On 05/09/2023 09:46, Jan Beulich wrote:
On 05.09.2023 09:31, Nicola Vetrini wrote:
Given its use in the declaration
'DECLARE_BITMAP(features, IOMMU_FEAT_count)' the argument
'bits' has essential type 'enum iommu_feature', which is not
allowed by the Rule as an operand to the addition operator.
Given that its value can be represented by a signed integer,
the explicit cast resolves the violation.
Wait - why would this lead to a change to BITS_TO_LONGS()? And if that
was to be changed, why plain int? I don't think negative input makes
sense there, and in principle I'd expect values beyond 4 billion to
also be permissible (even if likely no such use will ever appear in a
DECLARE_BITMAP(), but elsewhere it may make sense). Even going to
"unsigned long" may be too limiting ...
You have a point. I can think of doing it like this:
DECLARE_BITMAP(features, (int)IOMMU_FEAT_count)

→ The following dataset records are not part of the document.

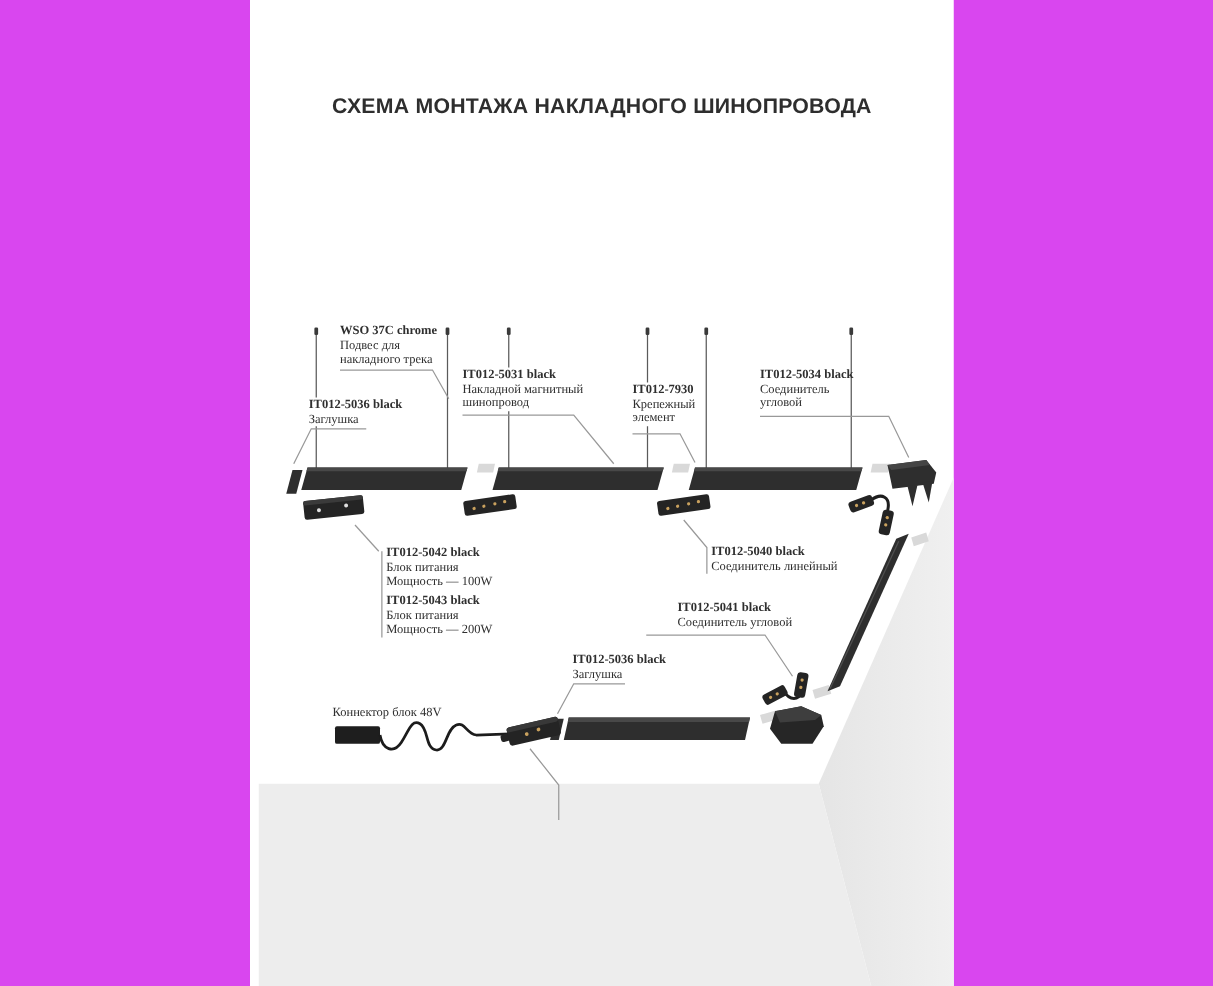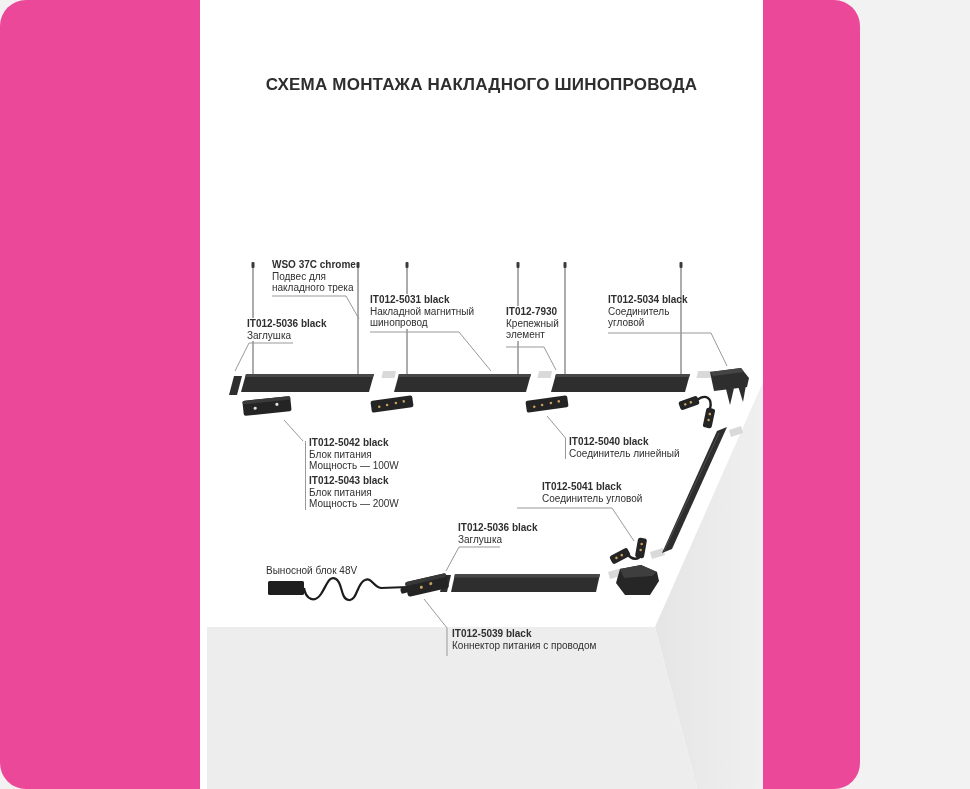--- a/index.html
+++ b/index.html
@@ -1,22 +1,22 @@
 <!DOCTYPE html>
 <html><head>
 <meta charset="utf-8">
 <style>
   html,body{margin:0;padding:0;}
   body{background:#f2f2f2;font-family:"Liberation Sans",sans-serif;}
-  #canvas{position:relative;width:860px;height:789px;overflow:hidden;background:#ec4899;border-radius:26px;}
+  #canvas{position:relative;width:970px;height:789px;overflow:hidden;background:#d946ef;}
   #scene{position:absolute;left:0;top:0;}
   .title{position:absolute;left:200px;top:72px;width:563px;text-align:center;
          font-size:17px;font-weight:bold;line-height:26px;color:#2e2e2e;letter-spacing:.2px;}
   .lbl{position:absolute;font-size:10px;line-height:11.5px;color:#2f2f2f;white-space:nowrap;}
-  .lbl span{display:block;}
+  .lbl span{display:block;font-family:Liberation Serif, serif;}
   .lbl .b{font-weight:bold;}
   .mask{background:#ffffff;padding-right:2px;}
 </style>
 </head>
 <body>
 
 <div id="canvas">
 
   <svg id="scene" width="970" height="789" viewBox="0 0 970 789">
     <defs>
@@ -217,21 +217,17 @@
     <span class="b">IT012-5041 black</span>
     <span>Соединитель угловой</span>
   </div>
 
   <div class="lbl" style="left:458px;top:522px">
     <span class="b">IT012-5036 black</span>
     <span>Заглушка</span>
   </div>
 
   <div class="lbl" style="left:266px;top:565px">
-    <span>Выносной блок 48V</span>
-  </div>
-
-  <div class="lbl" style="left:452px;top:628px">
-    <span class="b">IT012-5039 black</span>
-    <span>Коннектор питания с проводом</span>
-  </div>
+    <span>Коннектор блок 48V</span>
+  </div>
+
 
 </div>
 
 </body></html>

on the grounds that the enum constant is representable in an int, and it
does not seem likely
to get much bigger.
Having an unsigned cast requires making the whole expression
essentially unsigned, otherwise Rule 10.4 is violated because
BITS_PER_LONG is
essentially signed. This can be done, but it depends on how
BITS_TO_LONGS will be/is used.
--- a/xen/include/xen/types.h
+++ b/xen/include/xen/types.h
@@ -23,7 +23,7 @@ typedef signed long ssize_t;
typedef __PTRDIFF_TYPE__ ptrdiff_t;
#define BITS_TO_LONGS(bits) \
- (((bits)+BITS_PER_LONG-1)/BITS_PER_LONG)
+ (((int)(bits)+BITS_PER_LONG-1)/BITS_PER_LONG)
#define DECLARE_BITMAP(name,bits) \
unsigned long name[BITS_TO_LONGS(bits)]
Furthermore, as always - if this was to be touched, please take care
of style violations (numerous missing blanks) at this occasion.
Then the whole file needs a cleanup.